Articles of 2004
Evander Holyfield Fails to Face Reality
I was hoping we were going to start missing him, that the farewell speech was written and memorized and just days away.
Like Lennox Lewis, I was hoping he already decided to saddle up his tired horse, say his overdue good-byes and ride off into that already faded sunset.
So much for high hopes.
Evander Holyfield never saddled the horse. He never went near the barn. He just remembered what it was like to be heavyweight champion of the world and decided it was a good feeling. And at 41, he'd like to have it again.
Maybe he's just an adrenalin junkie, a poor guy hooked on the excitement, challenge, danger and high drama of the fight game. A different kind of monkey on his back.
It's a disease, that kind of high. It keeps old fighters in the ring too long, and though they might not jump off a building suddenly believing they're Peter Pan, they can still pay a steep price for their addiction. If you're in your 40's and you can't remember where you live or why you're standing in the middle of the grocery store with a list in your hand, you're not going to be a lot of fun to be around.
If Holyfield keeps this up, he might want to consider carrying his address tucked inside his wallet.

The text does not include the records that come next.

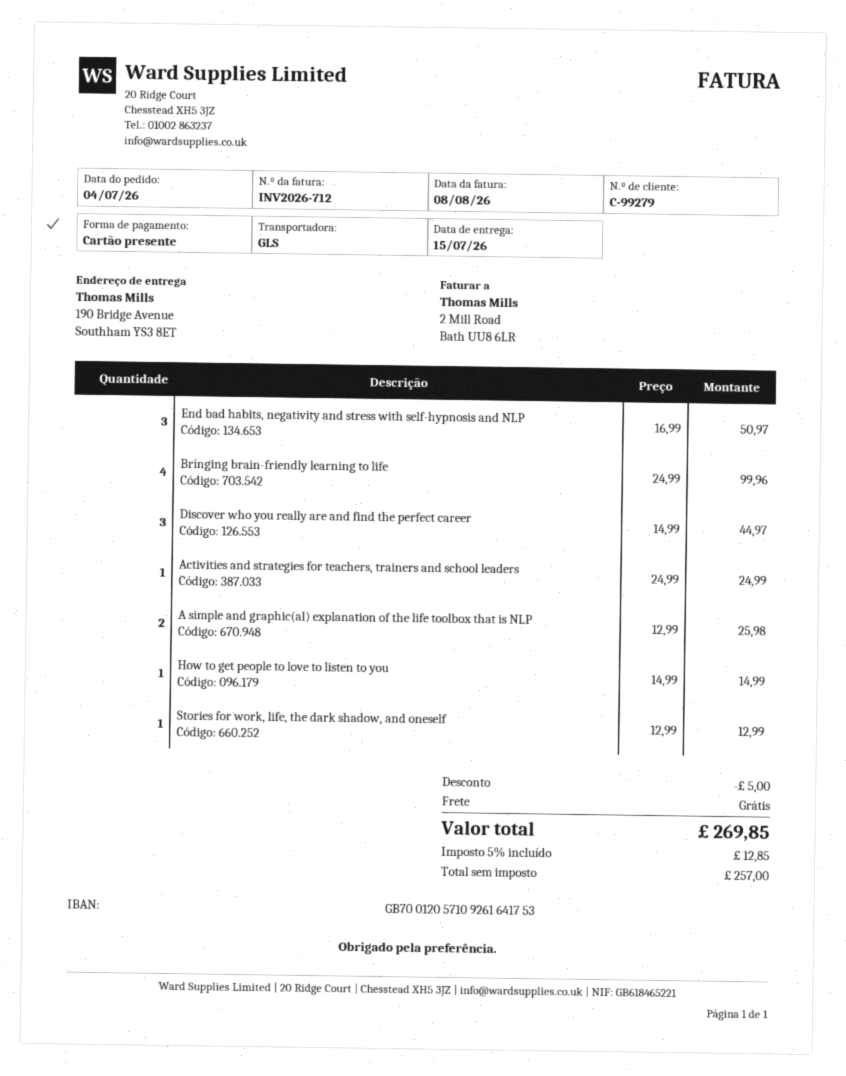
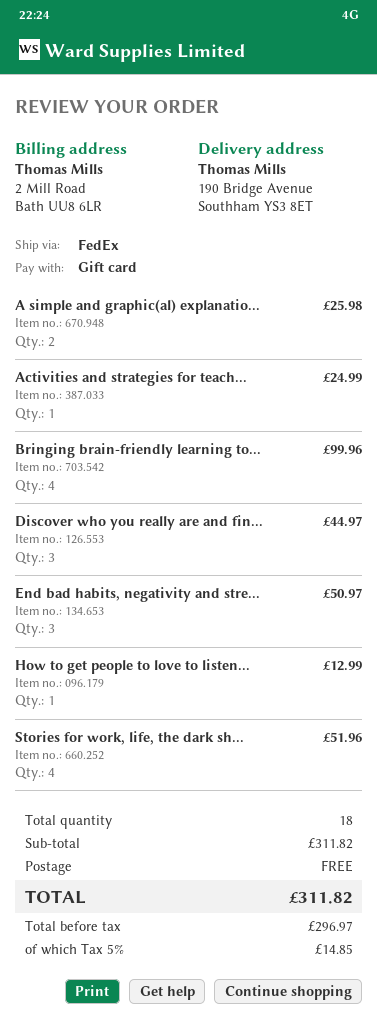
shipping method: GLS -> FedEx
How to get people to love to listen to you: 1 for 14.99 -> 1 for 12.99
Stories for work, life, the dark shadow, and oneself: 1 for 12.99 -> 4 for 51.96
discount: 5.00 -> none
net: 257.00 -> 296.97
tax: 5% = 12.85 -> 5% = 14.85
total: 269.85 -> 311.82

I understand why he's stuck around the last few years. He was still trying to hold onto the high, still trying to find that right combination of strength, speed, endurance and ring smarts that come with age.
Or maybe he just kept waiting for the caliber of heavyweights to take a header, and then he could move in and claim a title or two.
But it didn't happen. Instead, he's won only two of his last eight fights, which are tomato-can numbers regardless of who you're fighting.
In Holyfield's last fight, former middleweight champion James Toney made him look like an old man, which is what he is in fight years. Evander's corner mercifully threw in the towel. They saved him from a severe beating and might have cost themselves a job at the same time.
But he still wants to fight, even though his legend becomes a little more tarnished every time he steps into the ring.
At a news conference this week, Holyfield said that if he didn't believe he could still win all three heavyweight title belts, he wouldn't be fighting.
Contact the authorities. That statement alone should be enough to force the commission to conduct tests.
Holyfield also announced he has a new management team behind him called the Avondale Management Group.
The new group is experienced in marketing and entertainment, but not in boxing. That's good. Ignorance is bliss. If they don't know anything about the fight game, maybe they can't be held responsible.
But new management isn't going to bring Holyfield back to the fighter he once was. Neither is a new corner, a new philosophy or a new attitude.
The one thing that could bring him back is a DeLorean outfitted with a flux capacitator.
Too bad time travel happens only in the movies.